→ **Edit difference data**
########################################
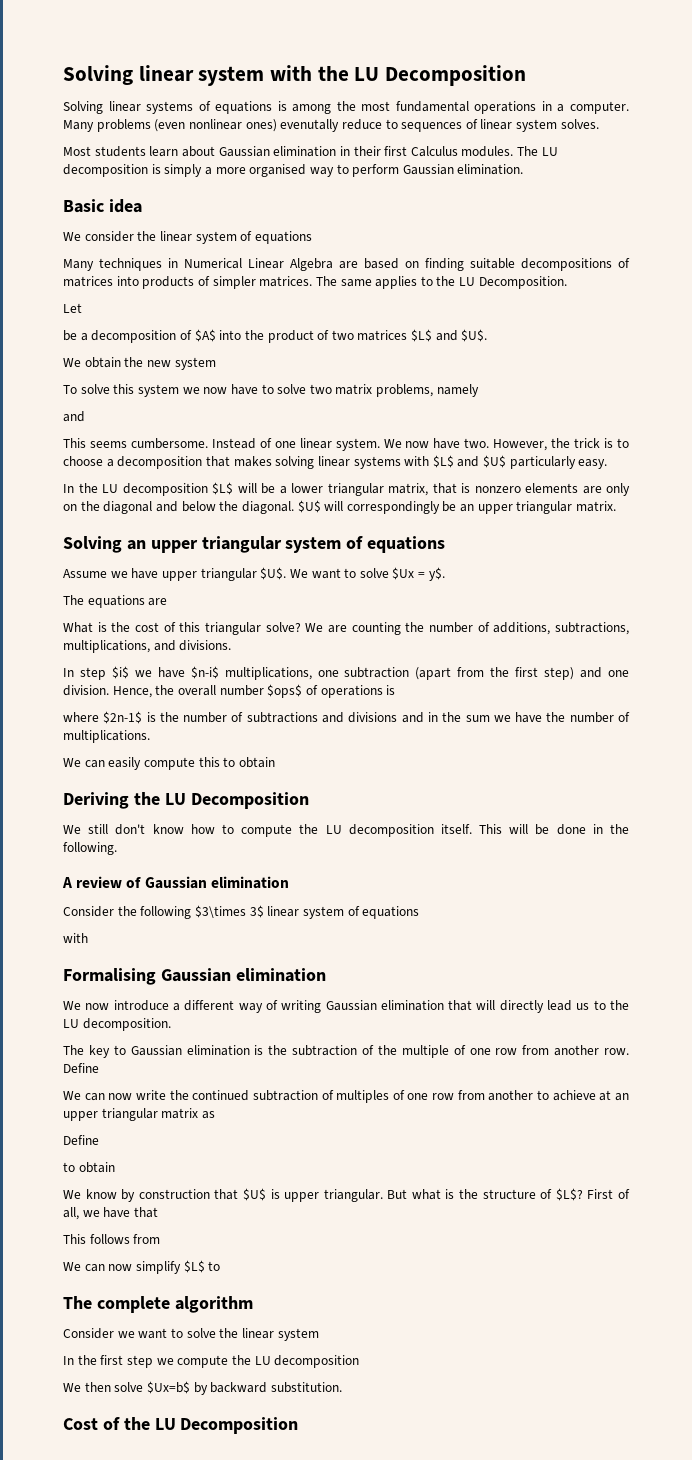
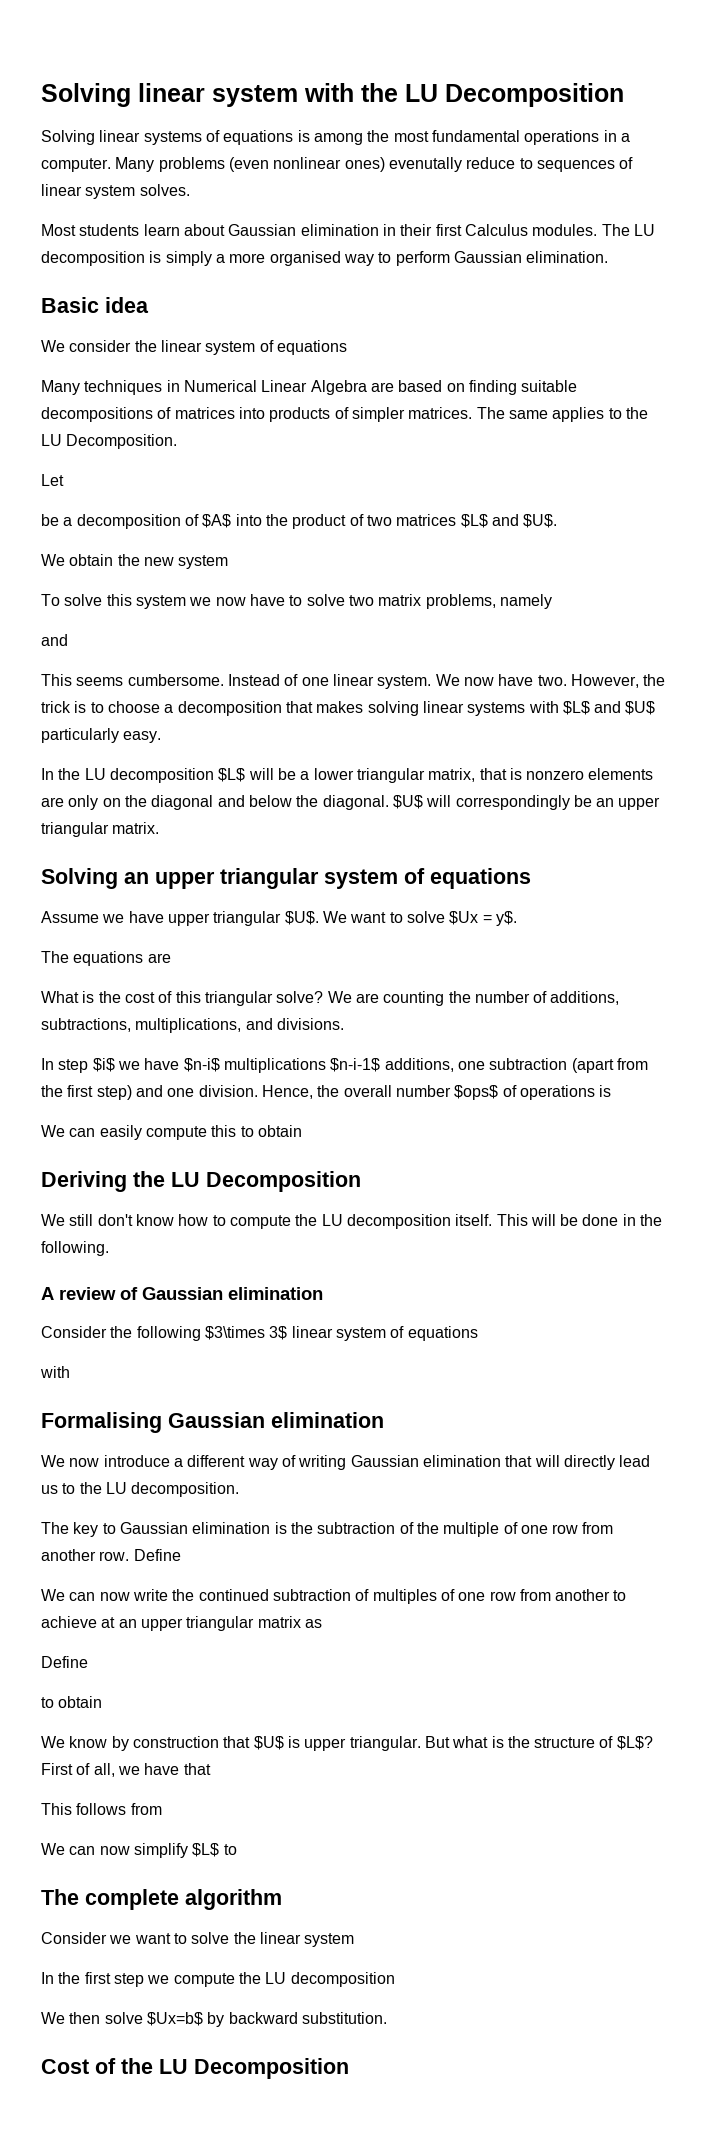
[224,667,312,680] multiplications, -> [223,1058,454,1073] multiplications $n-i-1$ additions,
[63,711,631,724] [63,730,150,743] // where $2n-1$ is the number of subtractions and divisions and in the sum we have the number of multiplications. -> (612, 1091) none

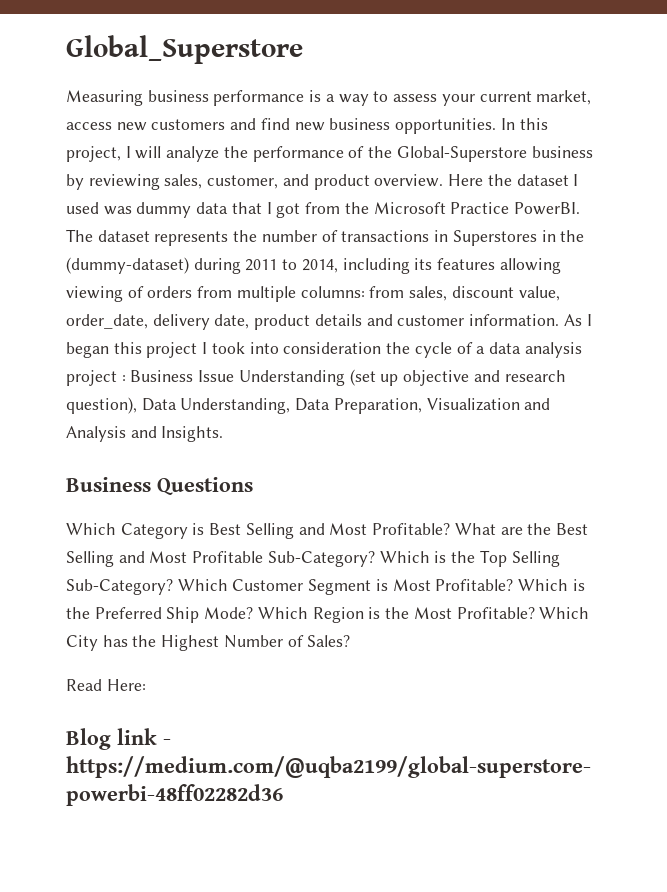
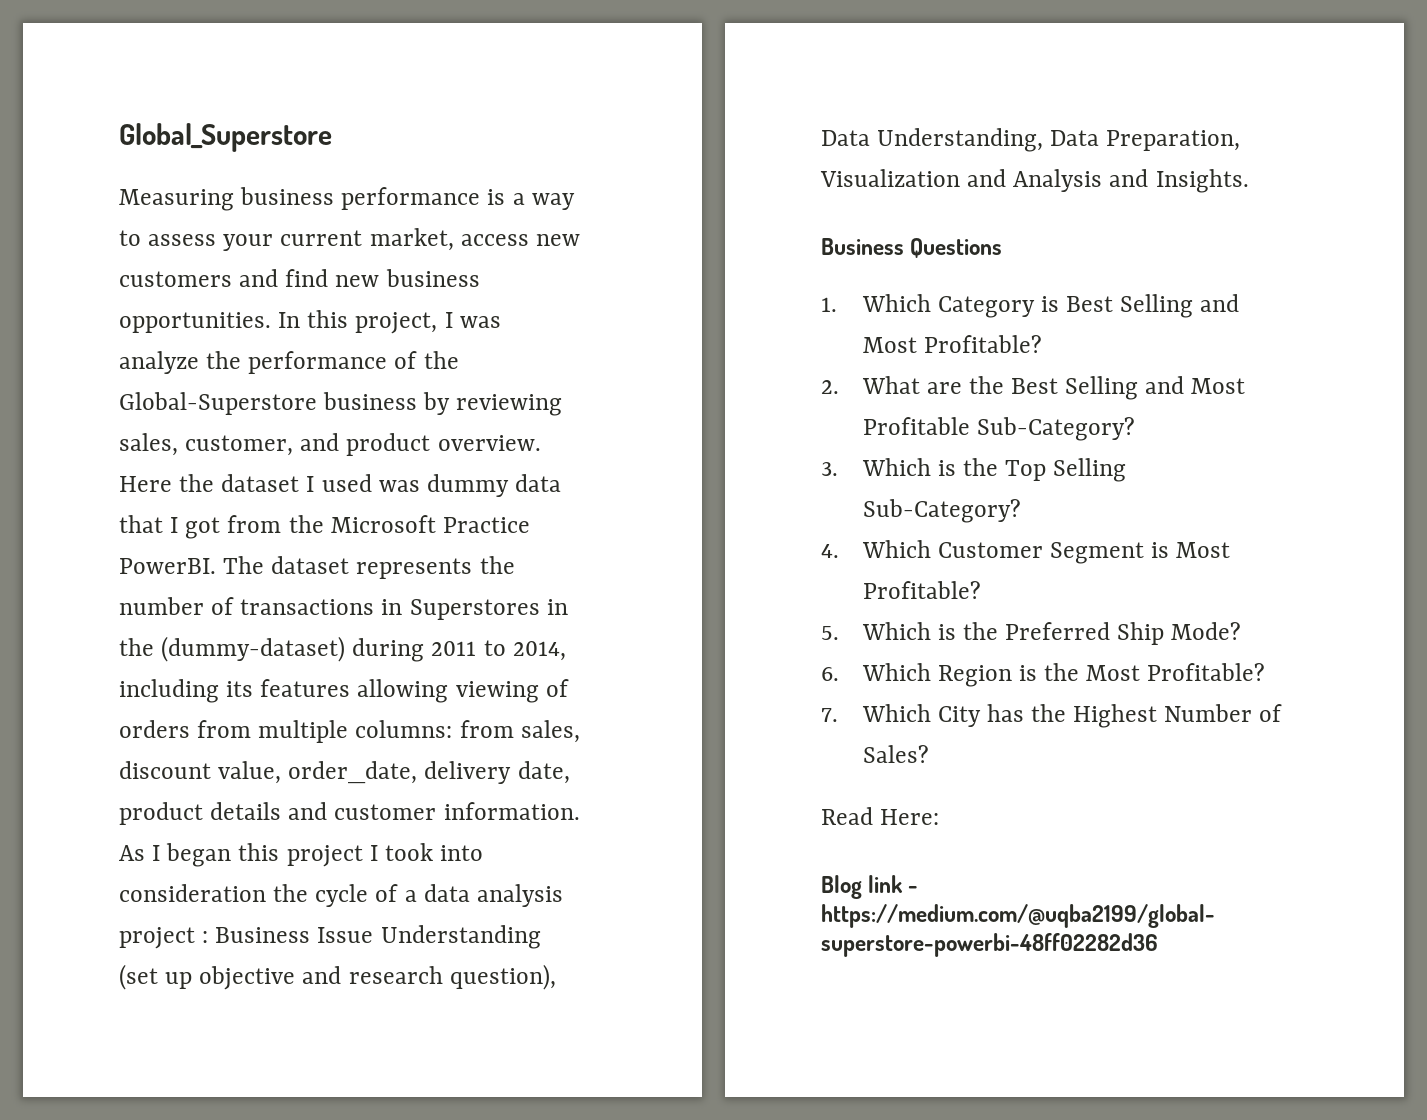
[135,146,162,159] will -> [459,316,501,328] was
(253, 486) none -> [821,297,837,312] 1.
(451, 529) none -> [821,380,839,394] // 2.
(375, 559) none -> [821,462,838,476] // 3.
(173, 587) none -> [821,544,839,558] // 4.
(514, 585) none -> [821,626,839,640] // 5.
(254, 613) none -> [821,667,839,681] // 6.
(535, 613) none -> [821,708,838,722] // 7.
########################################
→ **What the task asks**
For each line above that carries the word "none", copy it out.

→ **Task result**
[63,711,631,724] [63,730,150,743] // where $2n-1$ is the number of subtractions and divisions and in the sum we have the number of multiplications. -> (612, 1091) none
(253, 486) none -> [821,297,837,312] 1.
(451, 529) none -> [821,380,839,394] // 2.
(375, 559) none -> [821,462,838,476] // 3.
(173, 587) none -> [821,544,839,558] // 4.
(514, 585) none -> [821,626,839,640] // 5.
(254, 613) none -> [821,667,839,681] // 6.
(535, 613) none -> [821,708,838,722] // 7.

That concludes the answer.